Is it possible to connect to different client via reverse SSH tunnel through different subdomain?

Question

So when you're using reverse SSH tunnel and you only have one client, it'll be simply enough to run ssh -R 1999:localhost:22 remote@server and then ssh -p 1999 localhost on the server. But how about you have multiple clients?

Is it possible to create a wildcard subdomain for SSH so the client can connect to a unified port like ssh -R 1999:localhost:22 remote@user1.server, ssh -R 1999:localhost:22 remote@user2.server and on the server we can access to different clients by ssh -p 1999 user1.server, ssh -p 1999 user2.server.

Answer 1

You cannot have multiple destinations proxied through a single ip+port connection, as SSH clients do not indicate which server they wish to speak to. What you suggest is certainly achievable (by assigning new addresses for each name) with significant administrative overhead.

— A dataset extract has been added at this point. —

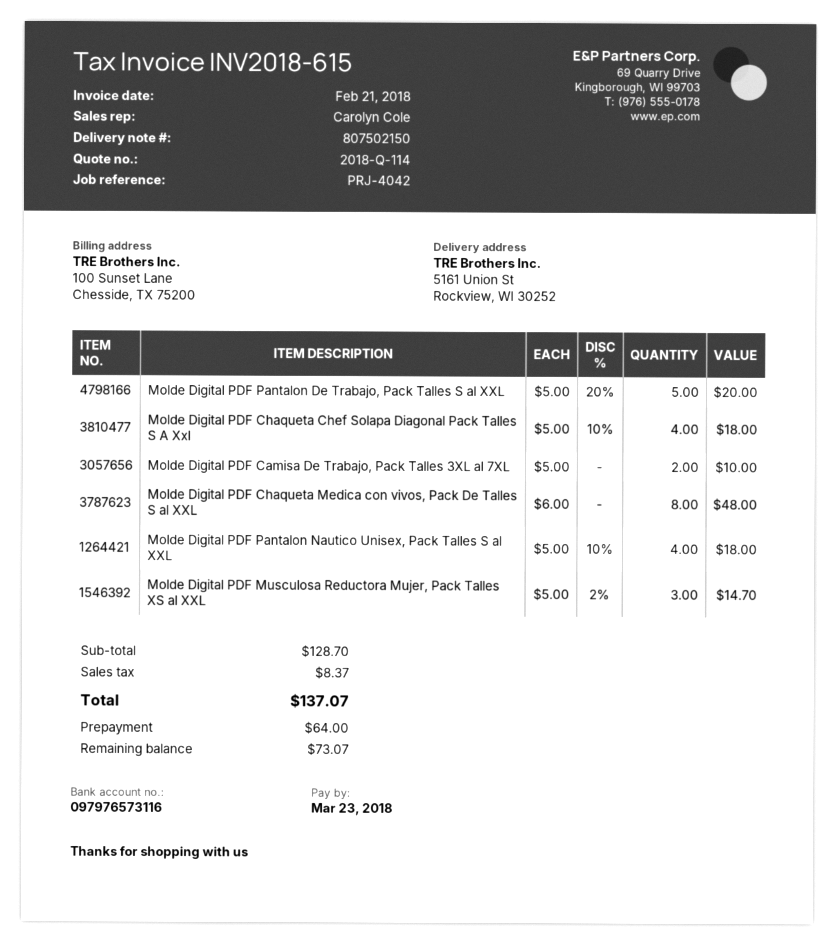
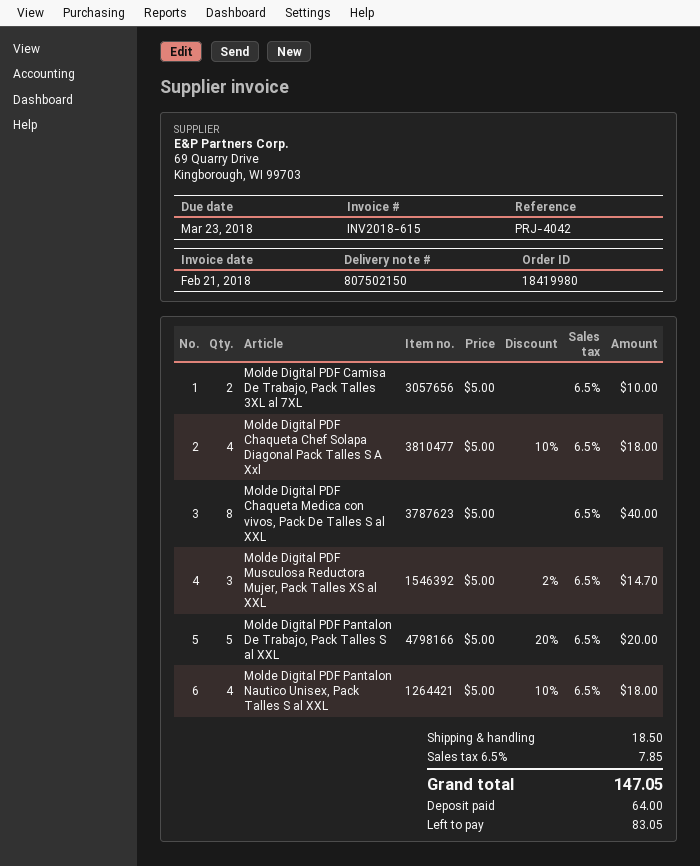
Molde Digital PDF Chaqueta Medica con vivos, Pack De Talles S al XXL: 8 x 6.00 = 48.00 -> 8 x 5.00 = 40.00
shipping: none -> 18.50
tax: 8.37 -> 7.85
total: 137.07 -> 147.05
balance: 73.07 -> 83.05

But is is not probably not desirable. If everyone is supposed to connect to the forwarded machines through that server (called bastion) anyway, you got more options than just plain ports.

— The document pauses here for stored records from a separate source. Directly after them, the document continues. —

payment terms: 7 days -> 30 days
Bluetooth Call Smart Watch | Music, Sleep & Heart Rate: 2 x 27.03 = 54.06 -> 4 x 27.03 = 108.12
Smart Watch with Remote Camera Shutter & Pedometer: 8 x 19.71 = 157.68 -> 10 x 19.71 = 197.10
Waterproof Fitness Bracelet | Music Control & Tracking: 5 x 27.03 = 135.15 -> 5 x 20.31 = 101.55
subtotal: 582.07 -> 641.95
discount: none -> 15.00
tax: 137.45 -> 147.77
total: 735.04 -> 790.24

E.g., you can place the connections to the forwarded machines in a folder on the server:

ssh -R /minion/user1.example:localhost:22 user1.example@bastion.example
ssh -R /minion/user2.example:localhost:22 user2.example@bastion.example
# or even
ssh -R /minion/$(hostname -f):localhost:22 $(hostname -f)@bastion.example

As every socket is named after the server it is connected to, one config works for all:

Host *.example
  ProxyCommand ssh bastion.example netcat -U /chroot/minion/%h

And the command to use it looks clean & simple:

ssh user@user1.example
ssh user@user2.example

See man 5 ssh_config for an explanation on %h and %n, one of which you likely want to use. Also mind the StreamLocalBindUnlink option, as you do not want the setup to fail if sockets already exist.